Unexpected Monoclonal T Cell Line Derived From the Bone Marrow of a Multiple Myeloma Patient.

Multiple Myeloma (MM) is a mature B-cell lymphoproliferative disorder in which the microenvironment of the bone marrow (BM) is important in its pathophysiology. BM niche is composed of osteoblasts, endothelial cells, stromal cells, adipocytes, extracellular matrix proteins and lymphocytes. The interaction between MM cells and BM triggers multiple proliferative and antiapoptotic signaling pathways. Moreover, an adequate microenvironment could increase survival and chemoresistance of MM cells to current therapies. However, our knowledge in this field is still poor and many details are unknown. Therefore, there is a strong need to further study the MM BM niche and understand how it influences MM cell growth, survival and development of resistance to chemotherapy.

BM (with 31.6% of plasma cells) was obtained from a 67-yr old woman (EC DS IIIA, ISS II) before treatment. Whole BM was cultivated in RPMI with10% FBS. After 36 days several colonies were observed and the cells had a fibroblast-like appearance. They were transferred again to another flask and after 30 days, small rounded floating cells were seen in the media or attached to the adherent fibroblast-like cells. The floating cells were transferred to another flask. They were named MOX cells. Immunophenotyping was done by flow cytometry before and after 9 days of culture and in the MOX cells. PCR was performed to detect clonality in gamma T cell receptor (TCR). In other experiment, seven Nude/SCID mice were injected IV or subcutaneously (SC) with MOX cells (4×10⁶/100mL PBS) to test for tumorigenicity. After 15 and 30 days blood was drawn and examined for the presence of these cells. Animals were sacrificed at the 30^th day when immunophenotyping was performed in blood and bone marrow.

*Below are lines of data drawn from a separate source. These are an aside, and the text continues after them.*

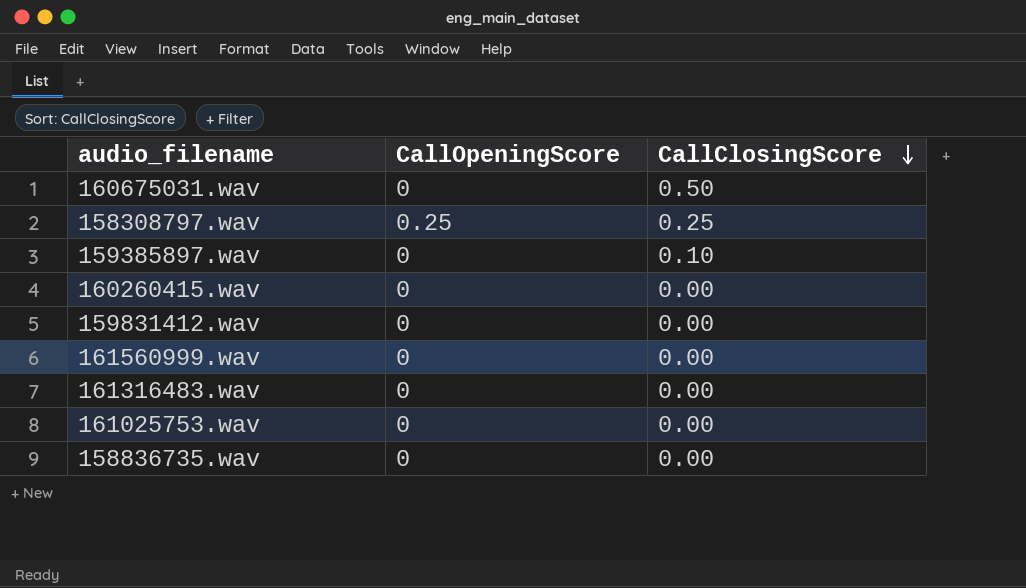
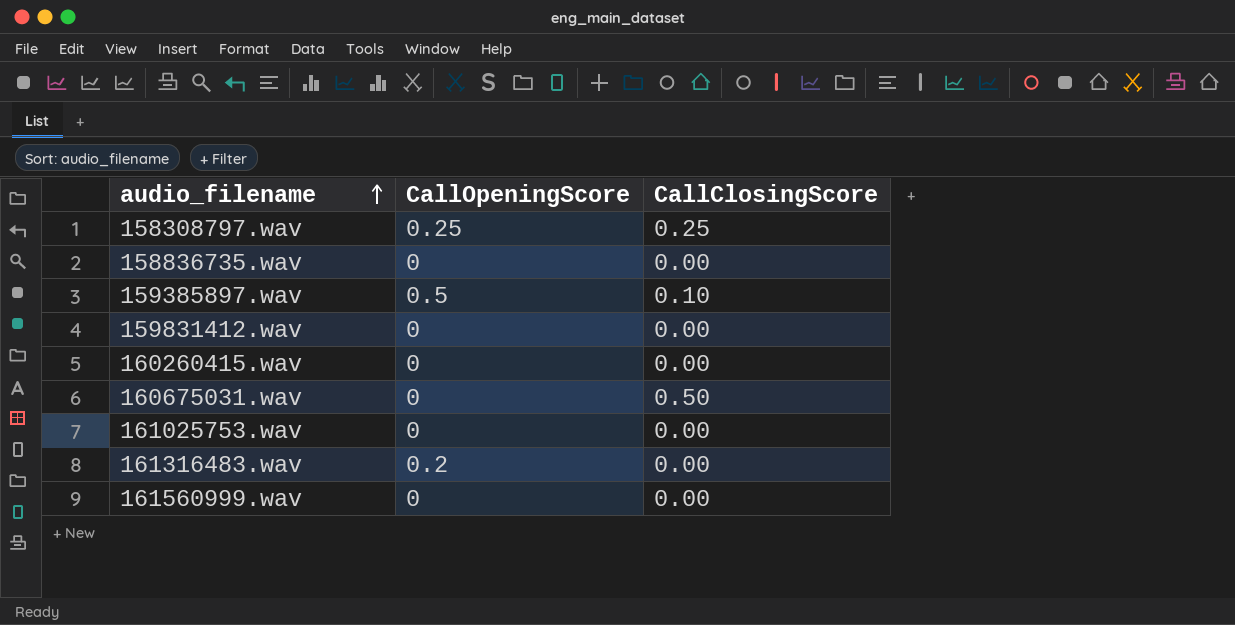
row order: CallClosingScore descending -> audio_filename ascending
159385897.wav | CallOpeningScore: 0 -> 0.5
161316483.wav | CallOpeningScore: 0 -> 0.2

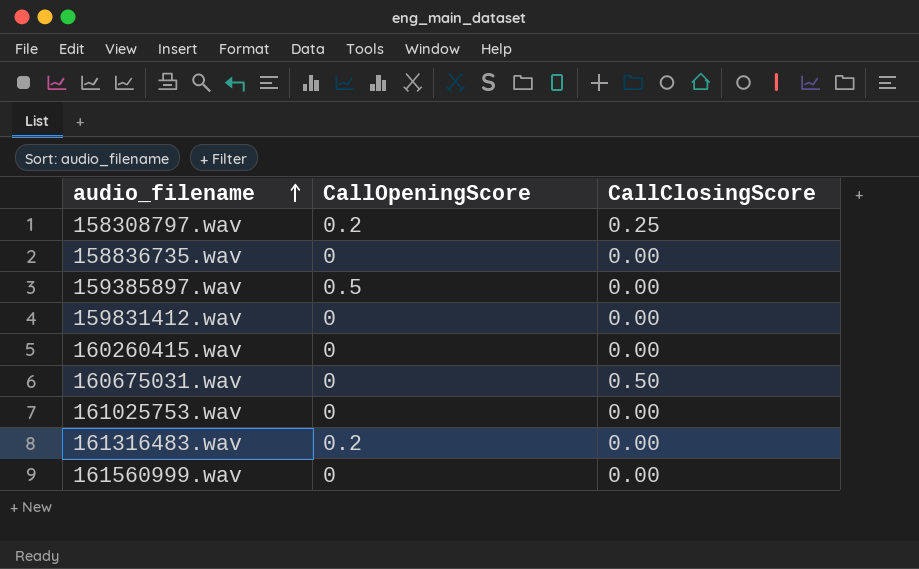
158308797.wav | CallOpeningScore: 0.25 -> 0.2
159385897.wav | CallClosingScore: 0.10 -> 0.00

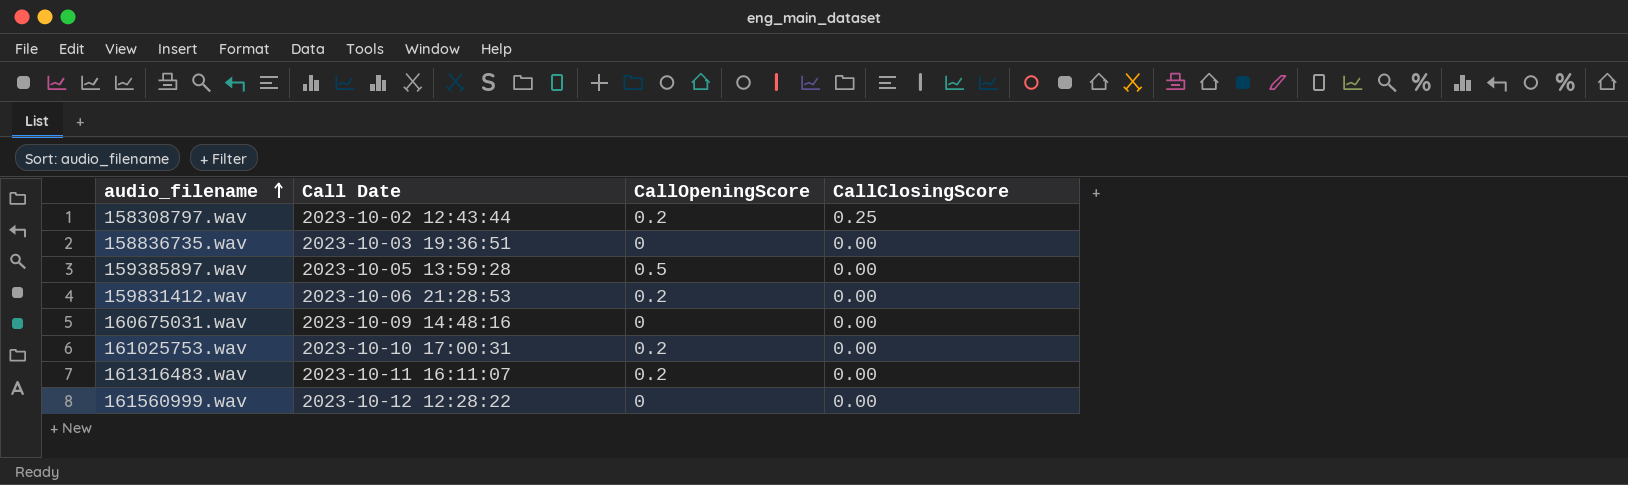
column Call Date | position: none -> 2
row 160260415.wav: 0 | 0.00 -> none
159831412.wav | CallOpeningScore: 0 -> 0.2
160675031.wav | CallClosingScore: 0.50 -> 0.00
161025753.wav | CallOpeningScore: 0 -> 0.2

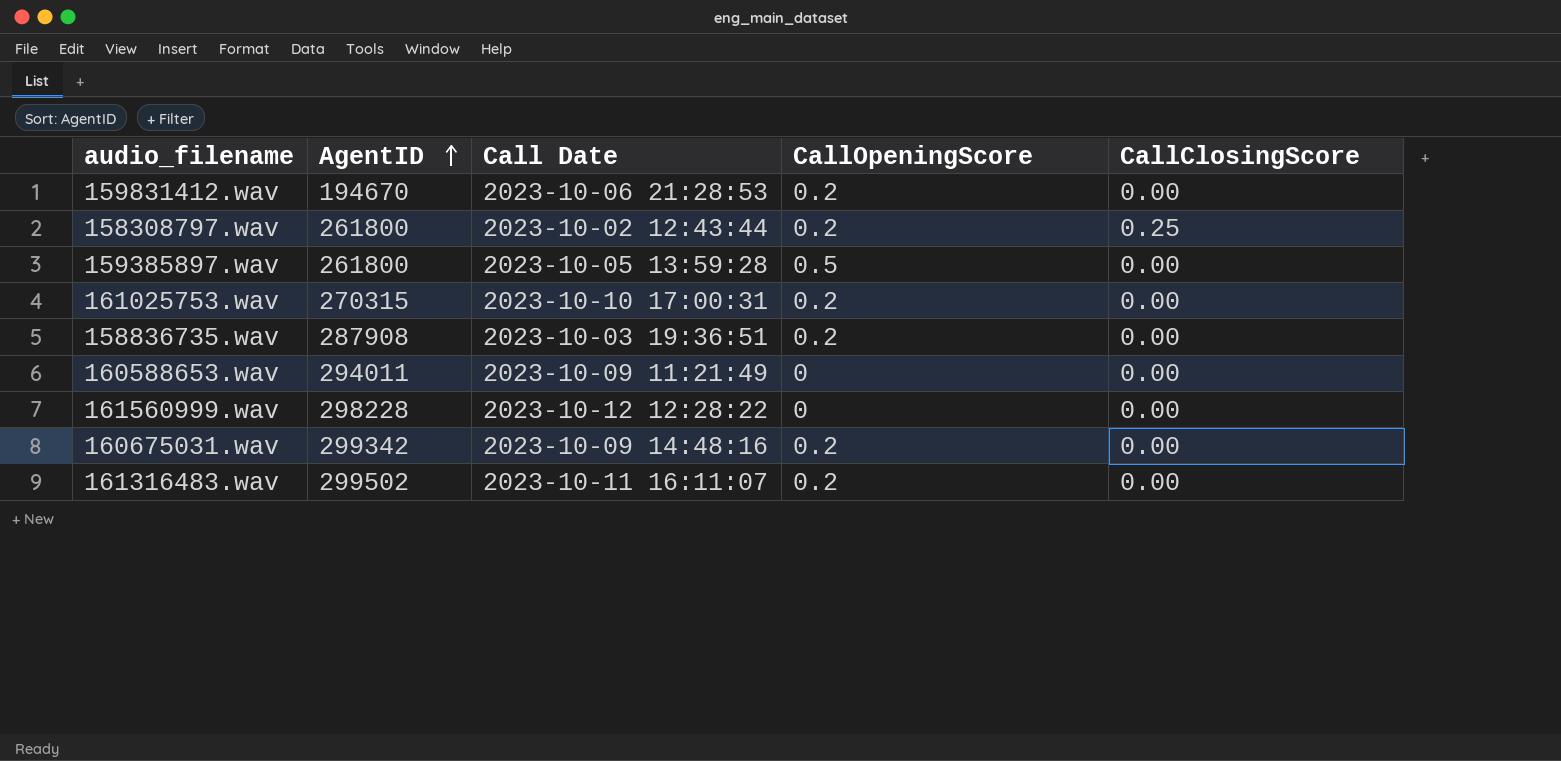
row order: audio_filename ascending -> AgentID ascending
column AgentID | position: none -> 2
158836735.wav | CallOpeningScore: 0 -> 0.2
row 160588653.wav: none -> 294011 | 2023-10-09 11:21:49 | 0 | 0.00
160675031.wav | CallOpeningScore: 0 -> 0.2

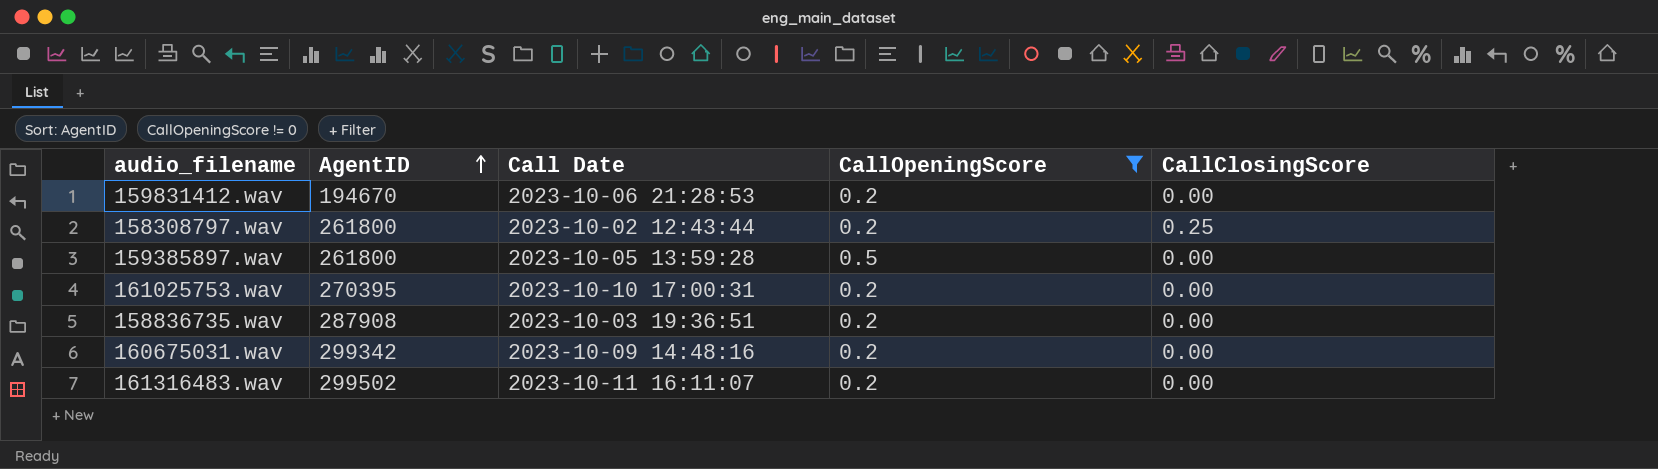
filter: none -> CallOpeningScore != 0
161025753.wav | AgentID: 270315 -> 270395

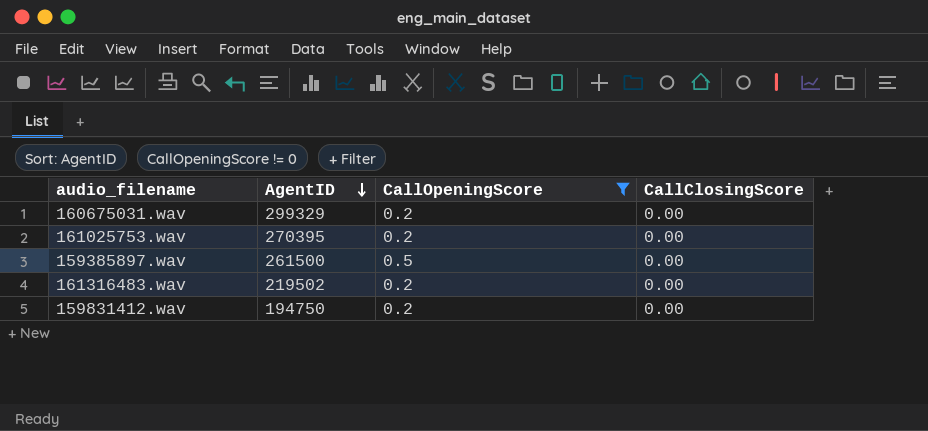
row order: AgentID ascending -> AgentID descending
column Call Date | position: 3 -> none
row 158308797.wav: 261800 | 2023-10-02 12:43:44 | 0.2 | 0.25 -> none
row 158836735.wav: 287908 | 2023-10-03 19:36:51 | 0.2 | 0.00 -> none
160675031.wav | AgentID: 299342 -> 299329
159385897.wav | AgentID: 261800 -> 261500
161316483.wav | AgentID: 299502 -> 219502
159831412.wav | AgentID: 194670 -> 194750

Cells prior to culture were CD45-, CD19-, CD38+++ and CD56+++ compatible with plasma cell phenotype. MOX cells had a doubling time of 20 h, DNA index of 1,19 (hyperdiploid) with 22.5% of cells in S, 13.88% in G2-M and 63.62% in G0-G1 phase. Unexpectedly, flow cytometry results of MOX cells showed a phenotype of mature T cell (CD45+++/CD38+CD3+/CD4+/CD8-/CD7+/CD5+/CD2-/TCRab+). The analysis of V(D)J rearrangement in T cell receptor demonstrated that the MOX cells were monoclonal biallelic to TCR gamma gene. We demonstrated the malignant feature of the MOX cells in Nude/SCID mice. MOX cells were observed in peripheral blood from all animals 15 and 30 days after IV or SC injection of MOX cells. After 30 days MOX cells were found in the BM in a considerable amount (10%).

1) Monoclonal malignant T cells were unexpectedly obtained from the BM of a patient with MM, a neoplasia of the B-cell linage. 2) This new cell line is potentially useful for future studies in this field.

No relevant conflicts of interest to declare.